There is a distinct ambivalence in the Jewish approach to the death penalty.  On the one hand, our religious and natural principles of kindness and humanity cause us to recoil in horror from the idea of deliberate and cold-blooded killing of a human being, however guilty.  On the other hand, we cannot forget that the Torah prescribes the death penalty for certain crimes, and that while this is not administered at a time when there is no Sanhedrin in the Temple precincts (Rambam, Hilchos Sanhedrin 14:13), it remains as much a part of Torah thought as any other mitzvah which is in temporary abeyance during the absence of the Temple and its attendant institutions.

It is clear that the same ambivalence is not only encountered but encouraged during times when the Sanhedrin is in place and the death penalty administered in accordance with Torah law.  The Rabbis describe the degree of reluctance with which the dayonim approach the application of the death penalty, and condemn as “bloodthirsty” the hypothetical court that passes the death sentence as often as once in each seven years (Rambam, Hilchos Sanhedrin 14:10) (the Talmud records other opinions varying this period).  And the halochoh of the imposition and administration of the death penalty shows many details designed to ensure not only that it is reserved for cases in which there can be no doubt as to guilt (and it is a staggering fact, again according to Amnesty International, that since 1973, 122 prisoners have been released in the USA after evidence emerged of their innocence of the crimes for which they were sentenced to death) but also that it is administered in as humane a way as possible.  In particular, the modern pharmaceutical methods of ensuring insensibility prior to the act of killing find their counterpart in the halochoh (Rambam, Hilchos Sanhedrin 13:2) and would, were the death penalty reintroduced today with the re-establishment of the Sanhedrin, be one aspect of the halochoh that certainly both could and would be developed to embrace modern technological improvements.  And the halochoh requires that once the judicial process is entirely concluded beyond all reasonable chance of reopening, administration of the death penalty is not delayed even by a single day, so as not to prolong the convict’s period of suffering waiting to die (Rambam, Hilchos Sanhedrin 12:4).

Incidentally, one of the most contentious aspects of the debate about whether one can ever be sufficiently sure of a person’s guilt to justify his or her execution concerns the use of confessions.  While some regard it as an essential prerequisite of certainty, those with knowledge and experience of the processes of criminal law even in civilised countries that do not routinely interrogate by torture, regard confessions as sufficiently unreliable, for a variety of reasons, to make it unthinkable to rely upon an uncorroborated confession.  And this receives interesting Biblical support: in Yehoshua (7:21) we find that Achan admits his guilt on a charge of plundering and goes on to mention the order in which the spoils were hidden; and the Torah records (7:22) that on investigation the order  given was found to be correct – possibly the earliest recorded instance of what is now the modern practice of regarding a confession as inherently unreliable unless it contains details of a kind that could not reasonably be expected to be known to anyone other than the criminal.

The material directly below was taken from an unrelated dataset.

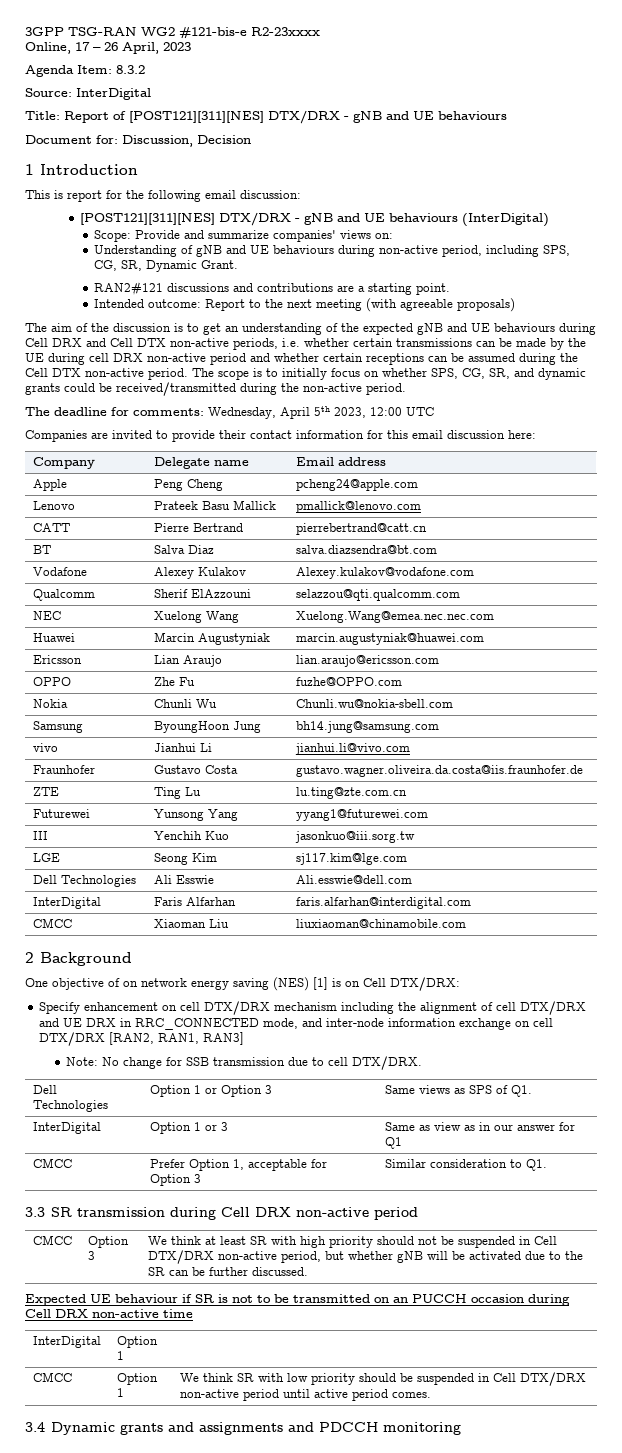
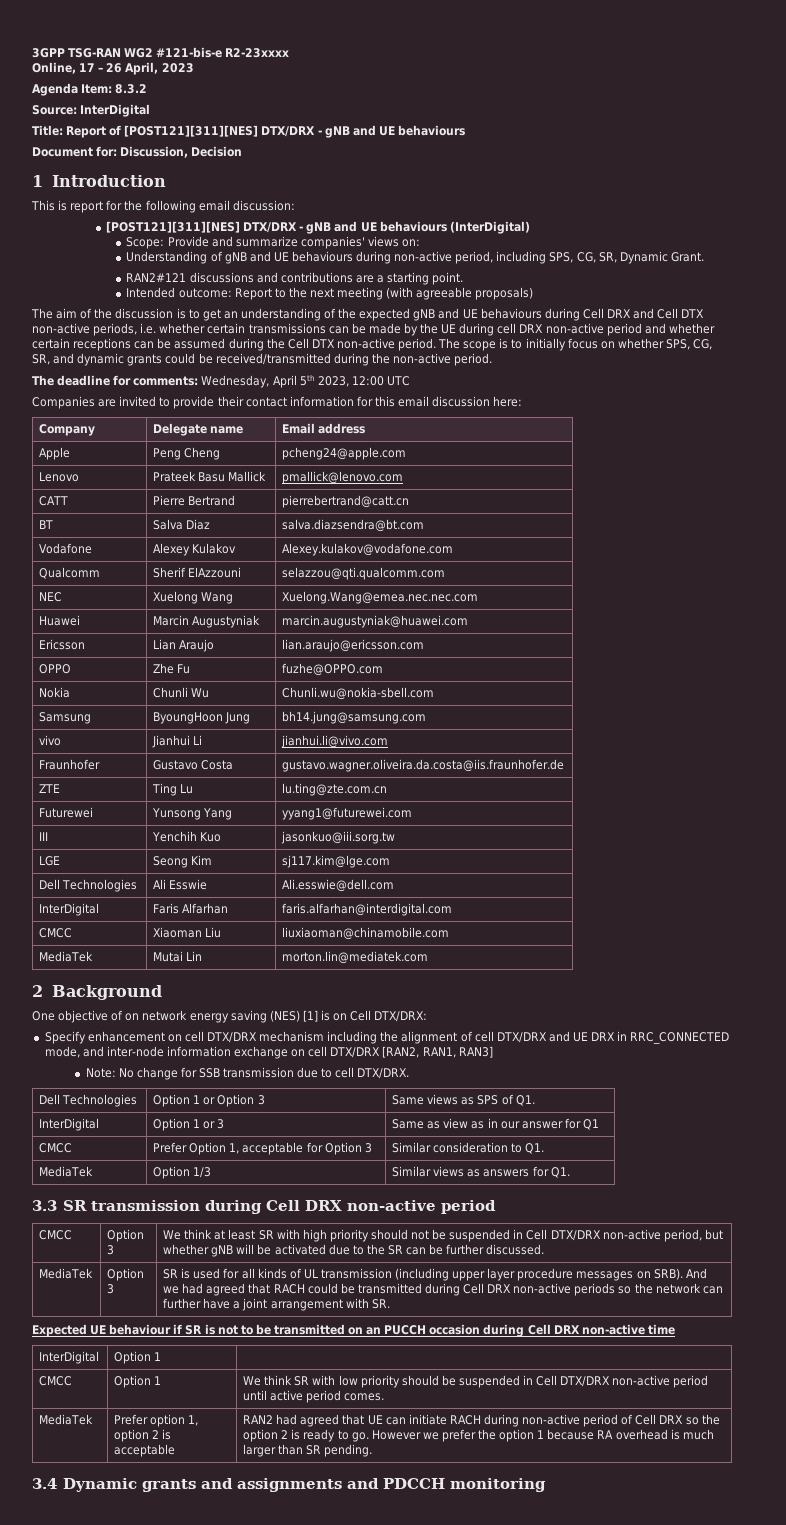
+ MediaTek | Mutai Lin | morton.lin@mediatek.com
+ MediaTek | Option 1/3 | Similar views as answers for Q1.
+ MediaTek | Option 3 | SR is used for all kinds of UL transmission (including upper layer procedure messages on SRB). And we had agreed that RACH could be transmitted during Cell DRX non-active periods so the network can further have a joint arrangement with SR.
+ MediaTek | Prefer option 1, option 2 is acceptable | RAN2 had agreed that UE can initiate RACH during non-active period of Cell DRX so the option 2 is ready to go. However we prefer the option 1 because RA overhead is much larger than SR pending.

It is not the purpose of this short message to debate the issue of capital punishment in detail or at any length.  But I wish to offer one observation, based on this week’s parashah Vayishlach.  When Yaakov struggles with and captures the angel, there is a puzzling passage in which he refuses to release the angel “unless you bless me” (Bereishis 32:27).  This can be understood in a number of ways: one involves approaching the entire episode as an internal struggle of Yaakov with the evil inclination inside him (the “ish” that is always “imo” – 32:26).  The rabbis (see, in particular, Michtav Me’Eliyahu volume 2, essay on parashas Vayeitzei) explain that Avrohom became expert in diverting his evil inclination, Yitzchok went further and became expert in confronting and destroying it, but Yaakov went further still and became expert in the even more demanding enterprise of converting his evil inclination into a positive influence.  Hence the idea that he would not release the angel – end the struggle – until it had ceased to be a curse or threat and had become a positive influence or blessing (a thought which occurred to me and which I record here with the express approval of Rabbi Dovid Cooper shlito).

It is this idea of reclamation rather than destruction which colours the whole Torah approach to the treatment of offenders.   Our starting point is always to aim for spiritual rehabilitation of even the worst criminal.  Sometimes, the matter is taken out of our hands – where the Torah prescribes the death penalty and we are obliged to apply it as unquestioningly as we perform any other Divine commandment.  But the cases in which the circumstances and evidence are such as to require the application of the death penalty in accordance with halochoh will necessarily be very few and far between.  In the normal instance we are left with considerable discretion as to the treatment of an offender, and in such cases our aim will always be to improve and reclaim, rather than merely to punish and to protect society (both of which are also duties).  (Hence the well-known story in the Gemoro (Brochos) where B’ruria reminds her husband to pray not for the downfall of sinners but for the downfall of sin – and the sinners’ rehabilitation.)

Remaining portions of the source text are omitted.